» Source records:
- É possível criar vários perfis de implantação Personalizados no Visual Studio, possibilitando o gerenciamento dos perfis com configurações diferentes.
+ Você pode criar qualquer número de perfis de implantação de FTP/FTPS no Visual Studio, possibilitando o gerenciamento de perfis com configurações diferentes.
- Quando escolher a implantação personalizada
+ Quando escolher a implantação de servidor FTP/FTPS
---
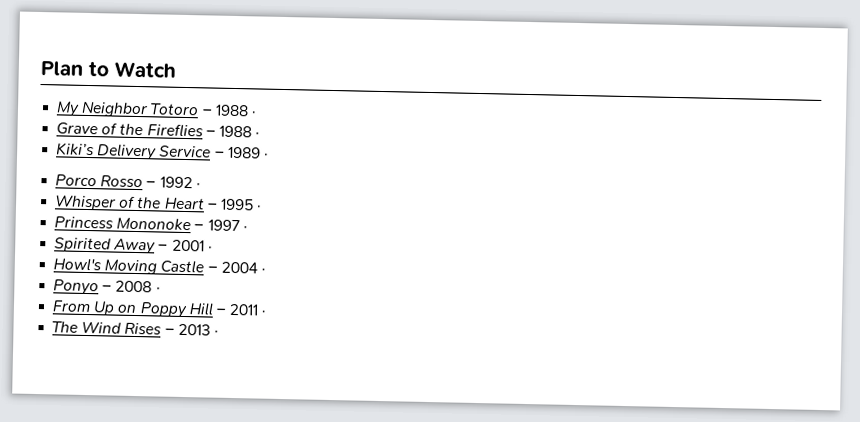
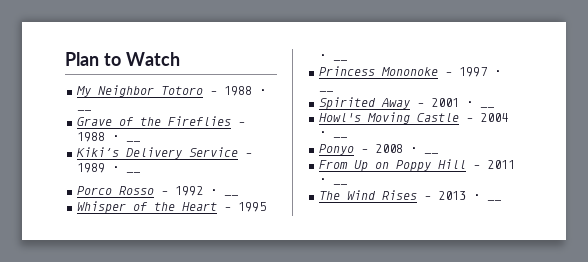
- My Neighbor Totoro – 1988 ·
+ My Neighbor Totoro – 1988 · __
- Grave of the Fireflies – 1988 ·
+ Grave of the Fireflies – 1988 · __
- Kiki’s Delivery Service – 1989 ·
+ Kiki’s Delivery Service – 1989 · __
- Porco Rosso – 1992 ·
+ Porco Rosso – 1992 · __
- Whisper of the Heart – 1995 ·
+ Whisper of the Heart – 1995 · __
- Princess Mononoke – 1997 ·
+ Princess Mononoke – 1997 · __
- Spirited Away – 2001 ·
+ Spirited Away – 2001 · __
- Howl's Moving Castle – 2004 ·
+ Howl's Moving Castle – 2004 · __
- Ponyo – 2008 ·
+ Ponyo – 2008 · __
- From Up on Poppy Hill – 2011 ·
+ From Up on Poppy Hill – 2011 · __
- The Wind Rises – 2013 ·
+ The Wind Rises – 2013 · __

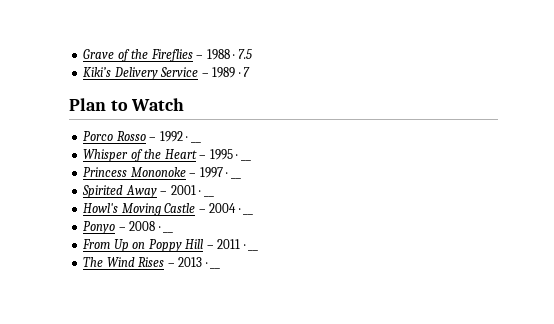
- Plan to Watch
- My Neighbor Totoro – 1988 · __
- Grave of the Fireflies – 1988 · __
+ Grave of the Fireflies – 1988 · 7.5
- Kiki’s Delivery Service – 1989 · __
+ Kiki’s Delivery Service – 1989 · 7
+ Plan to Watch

» Task instructions: All lines above from the one with "- É possível" to the one with "de servidor FTP/FTPS", inclusive, should be copied exactly, and no other lines.

» Expected answer:
- É possível criar vários perfis de implantação Personalizados no Visual Studio, possibilitando o gerenciamento dos perfis com configurações diferentes.
+ Você pode criar qualquer número de perfis de implantação de FTP/FTPS no Visual Studio, possibilitando o gerenciamento de perfis com configurações diferentes.
- Quando escolher a implantação personalizada
+ Quando escolher a implantação de servidor FTP/FTPS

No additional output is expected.